We also demonstrate in Section 4.4 that reasoning models exhibit significantly better-calibrated notions of correctness than their non-reasoning counterparts. The universally low calibration error along with high accuracy (even on smaller models like DS-Distill-Qwen-1.5B) is remarkable compared to previous works that probe non-reasoning models' hidden states to test models’ ability to know its own knowledge boundary [2] or detect hallucination [3]. The technique we adopt is also much simpler than prior works on non-reasoning models’ representation [4,5,6]. This observation further underscores the uniqueness of reasoning models and reinforces the necessity for dedicated investigation into their distinctive properties.
[1] Orgad, H., Toker, M., Gekhman, Z., Reichart, R., Szpektor, I., Kotek, H., & Belinkov, Y. (2024). Llms know more than they show: On the intrinsic representation of llm hallucinations. arXiv preprint arXiv:2410.02707.
[2] Kadavath, S., Conerly, T., Askell, A., Henighan, T., Drain, D., Perez, E., ... & Kaplan, J. (2022). Language models (mostly) know what they know. arXiv preprint arXiv:2207.05221.
[3] Sriramanan, G., Bharti, S., Sadasivan, V. S., Saha, S., Kattakinda, P., & Feizi, S. (2024). Llm-check: Investigating detection of hallucinations in large language models. Advances in Neural Information Processing Systems, 37, 34188-34216.
[4] Li, Zhaoyi, et al. "Understanding and patching compositional reasoning in llms." ACL 2024.
[5] Zhu, Tinghui, et al. "Deductive beam search: Decoding deducible rationale for chain-of-thought reasoning." COLM 2024.

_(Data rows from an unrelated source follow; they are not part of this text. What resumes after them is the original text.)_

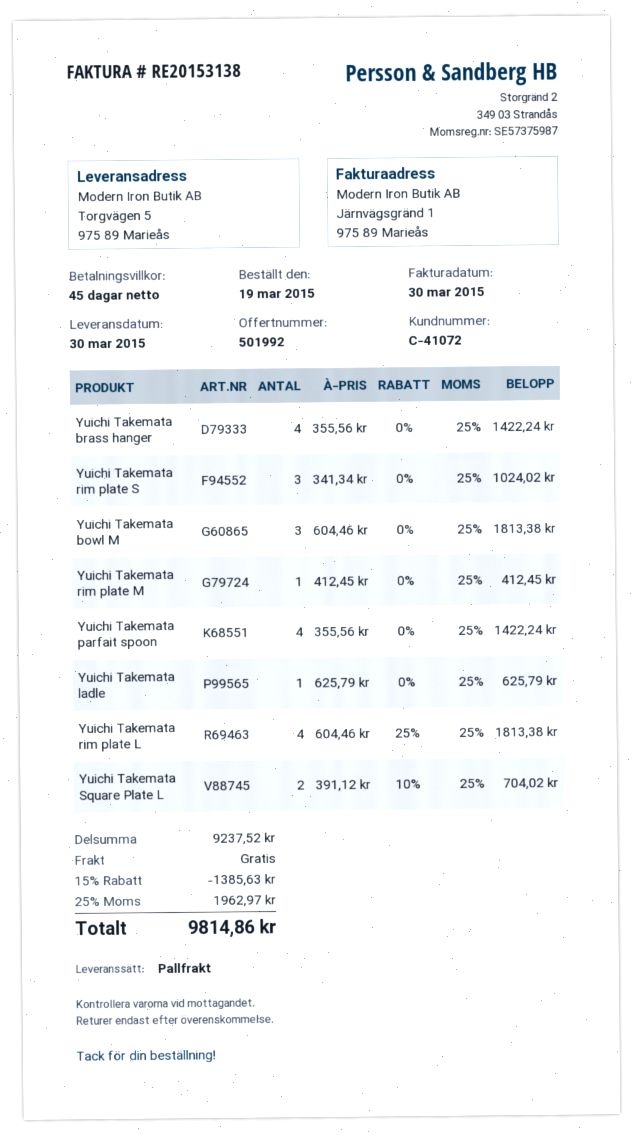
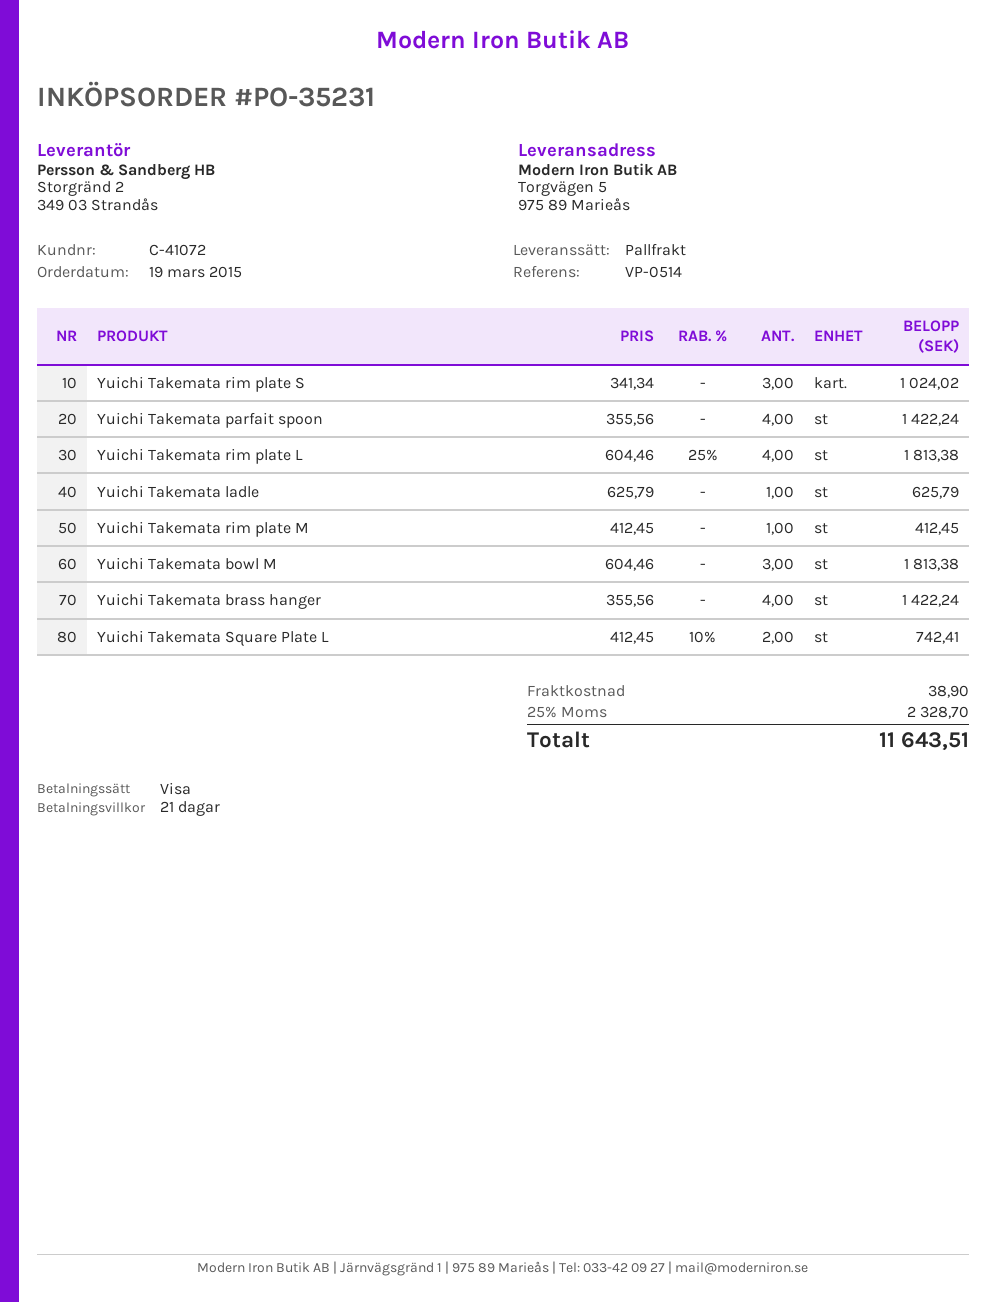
payment terms: 45 days -> 21 days
Yuichi Takemata Square Plate L: 2 x 391.12 - 10% = 704.02 -> 2 x 412.45 - 10% = 742.41
discount: 15% = 1385.63 -> none
shipping: 0.00 -> 38.90
tax: 25% = 1962.97 -> 25% = 2328.70
total: 9814.86 -> 11643.51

[6] Xie, Zhihui, et al. "Calibrating reasoning in language models with internal consistency." NeurIPS 2024.
Overall quality: This paper presents an empirical study on leveraging hidden states in reasoning language models to enable early-exit generation through a lightweight MLP-based verifier. The empirical setup is sound, and the findings are clearly demonstrated, with a promising application for reducing generation cost and latency for math reasoning tasks. However, the scope of experimentation is somewhat narrow (mostly focused on math reasoning), and the novelty relative to existing literature is a bit unclear. As a result, reviewers consistently point out the need for more baselines, more datasets, and clearer positioning relative to prior work on internal verifiers and logit lens methods.

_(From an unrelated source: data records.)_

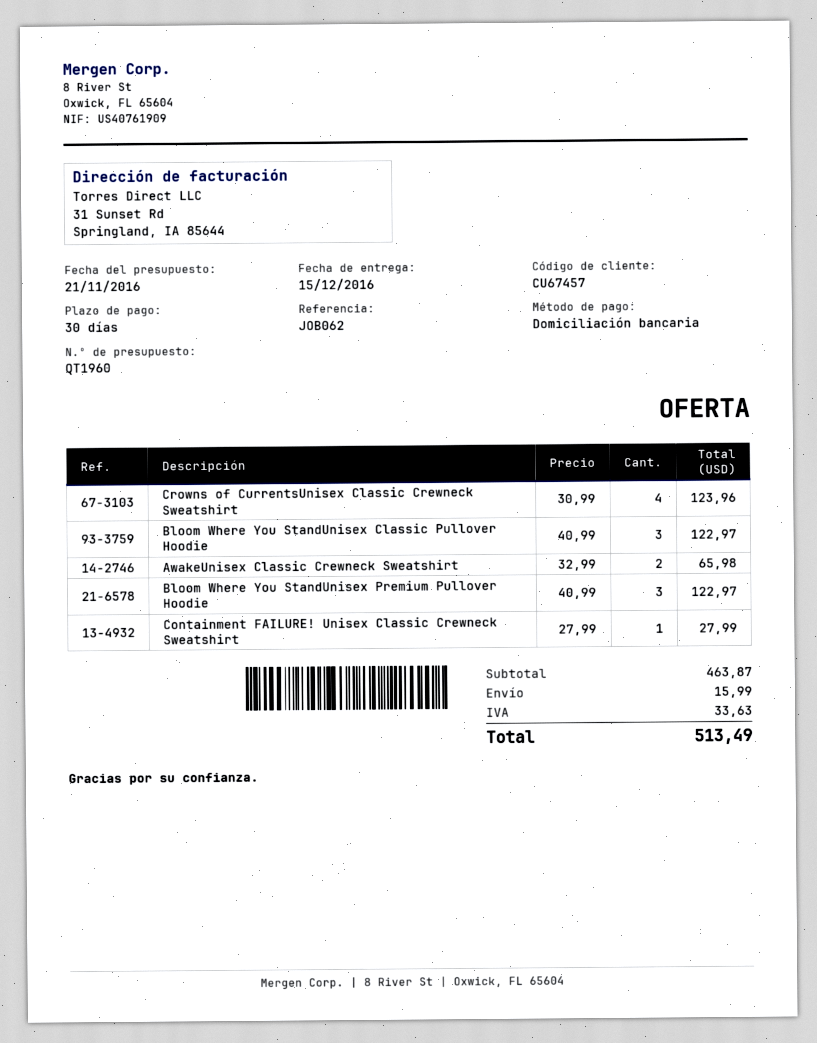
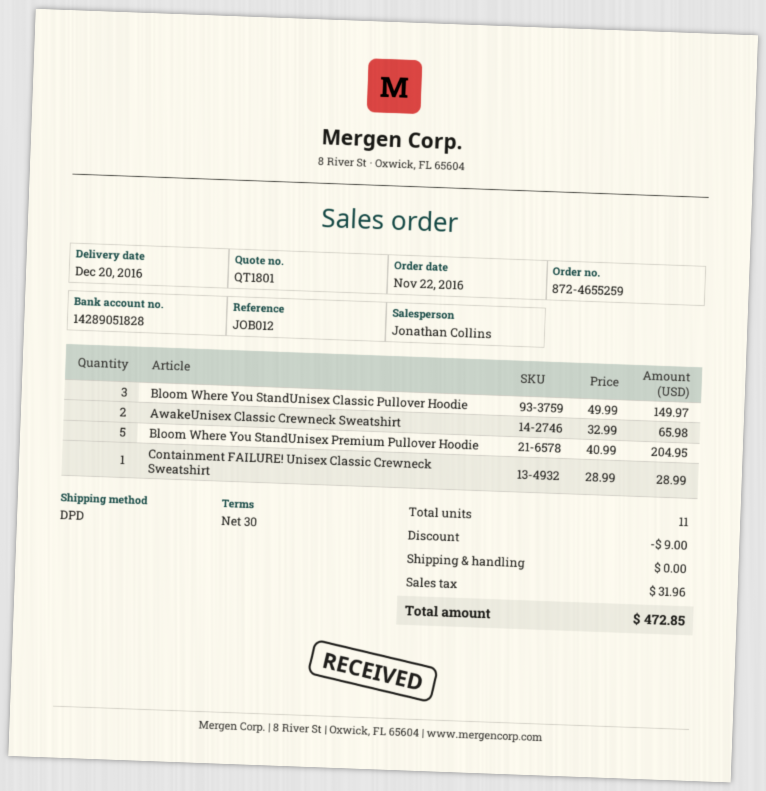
quote number: QT1960 -> QT1801
delivery date: 2016-12-15 -> 2016-12-20
reference: JOB062 -> JOB012
Crowns of CurrentsUnisex Classic Crewneck Sweatshirt: 4 x 30.99 = 123.96 -> none
Bloom Where You StandUnisex Classic Pullover Hoodie: 3 x 40.99 = 122.97 -> 3 x 49.99 = 149.97
Bloom Where You StandUnisex Premium Pullover Hoodie: 3 x 40.99 = 122.97 -> 5 x 40.99 = 204.95
Containment FAILURE! Unisex Classic Crewneck Sweatshirt: 1 x 27.99 = 27.99 -> 1 x 28.99 = 28.99
discount: none -> 9.00
shipping: 15.99 -> 0.00
tax: 33.63 -> 31.96
total: 513.49 -> 472.85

Presentation clarity: The paper is clearly written and easy to follow. All three reviewers appreciated the presentation quality. The methodology and results are presented with sufficient detail for replication.

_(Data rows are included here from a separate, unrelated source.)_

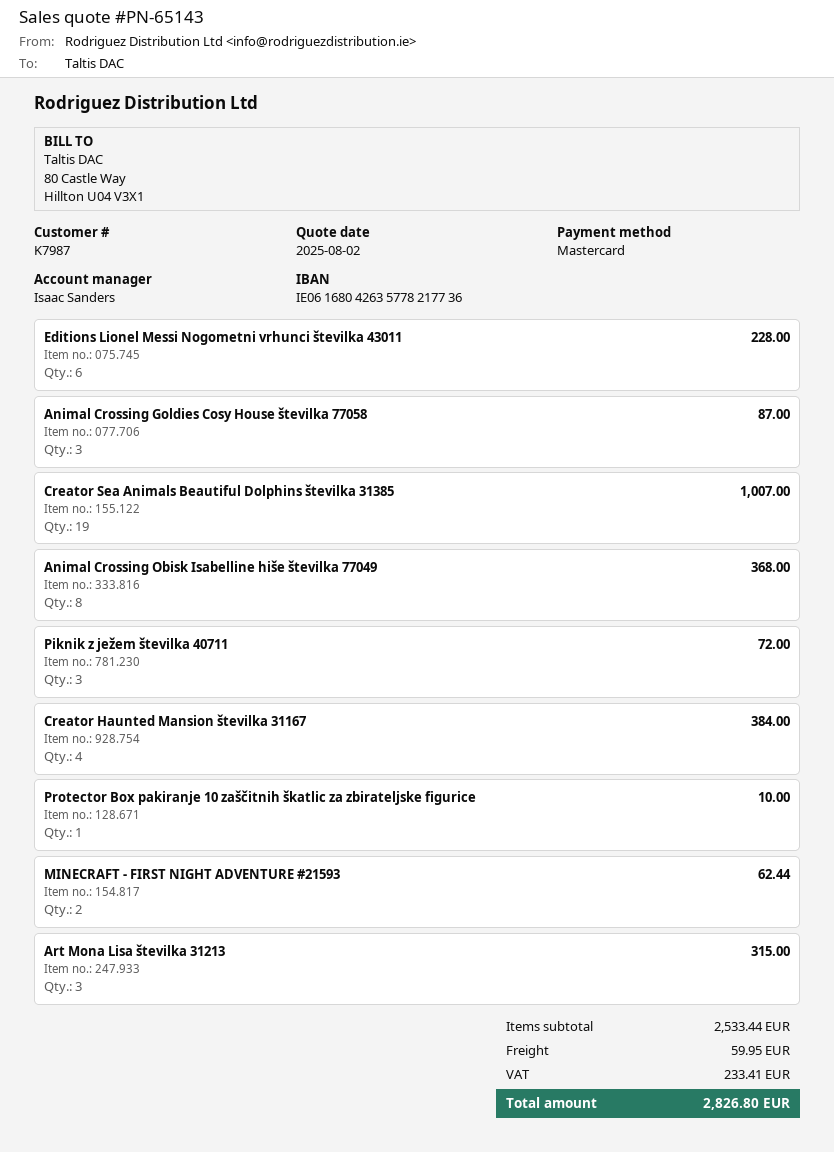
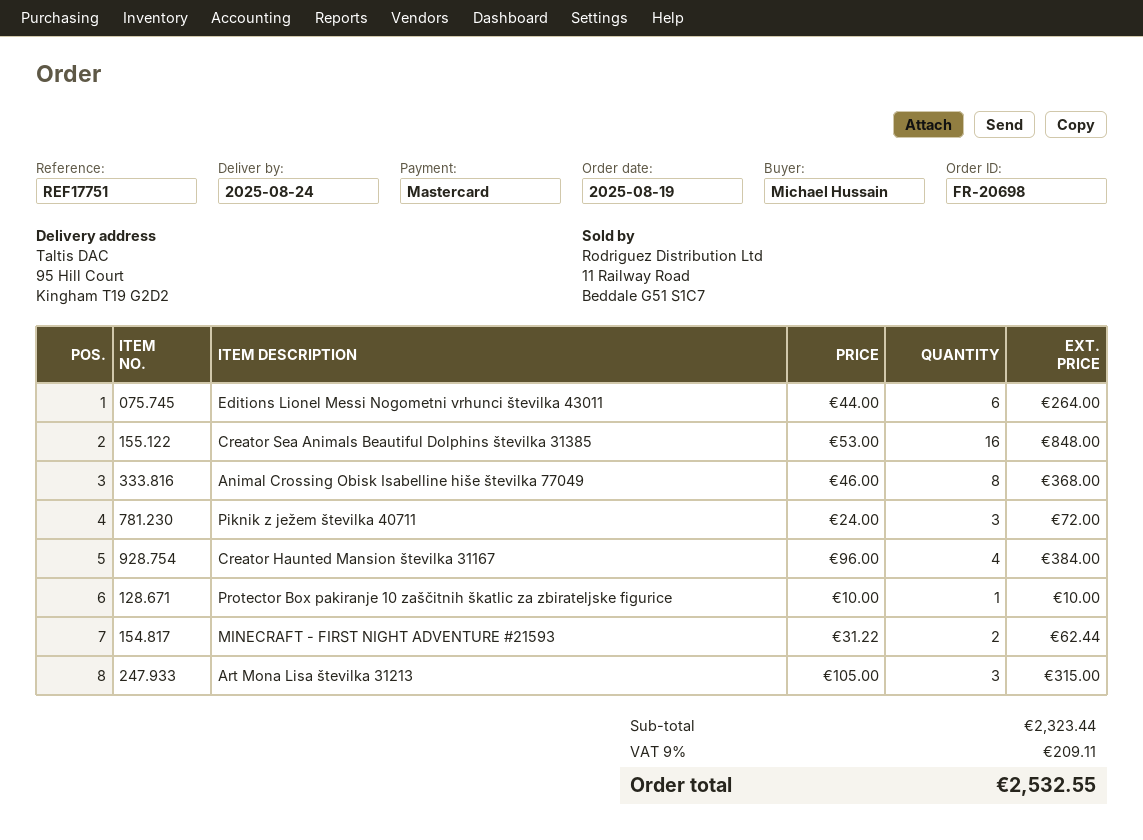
Editions Lionel Messi Nogometni vrhunci številka 43011: 6 for 228.00 -> 6 for 264.00
Animal Crossing Goldies Cosy House številka 77058: 3 for 87.00 -> none
Creator Sea Animals Beautiful Dolphins številka 31385: 19 for 1007.00 -> 16 for 848.00
subtotal: 2533.44 -> 2323.44
shipping: 59.95 -> none
tax: 233.41 -> 209.11
total: 2826.80 -> 2532.55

Originality: While the application of probing hidden states with a simple verifier is not entirely new, the specific investigation on reasoning models is relatively underexplored.
Significance: The idea has practical implications for making reasoning models more efficient, especially in scenarios where latency or token cost is critical. However, the current evaluation is mostly limited to math problems, and thus the generality and robustness of the approach remain unclear. Its broader significance would be enhanced by extending the study to other domains like coding, theorem proving and more.
Pros:
- Clear and well-written presentation.
- Simple and effective method for early exit in reasoning models.
- Demonstrates tangible gains in token efficiency (24% reduction).
- Offers a practical, lightweight solution applicable to existing models.
Cons:
- Unclear position compared to existing probing methods on LLMs, thus raising concerns about the limited comparison with relevant baselines from recent literature.
- Evaluations are confined to math reasoning tasks, limiting generalizability.
- Relies on external LLMs for data segmentation and annotation, raising scalability and robustness concerns.
- Lack of deeper analysis on why hidden states are predictive of reasoning correctness.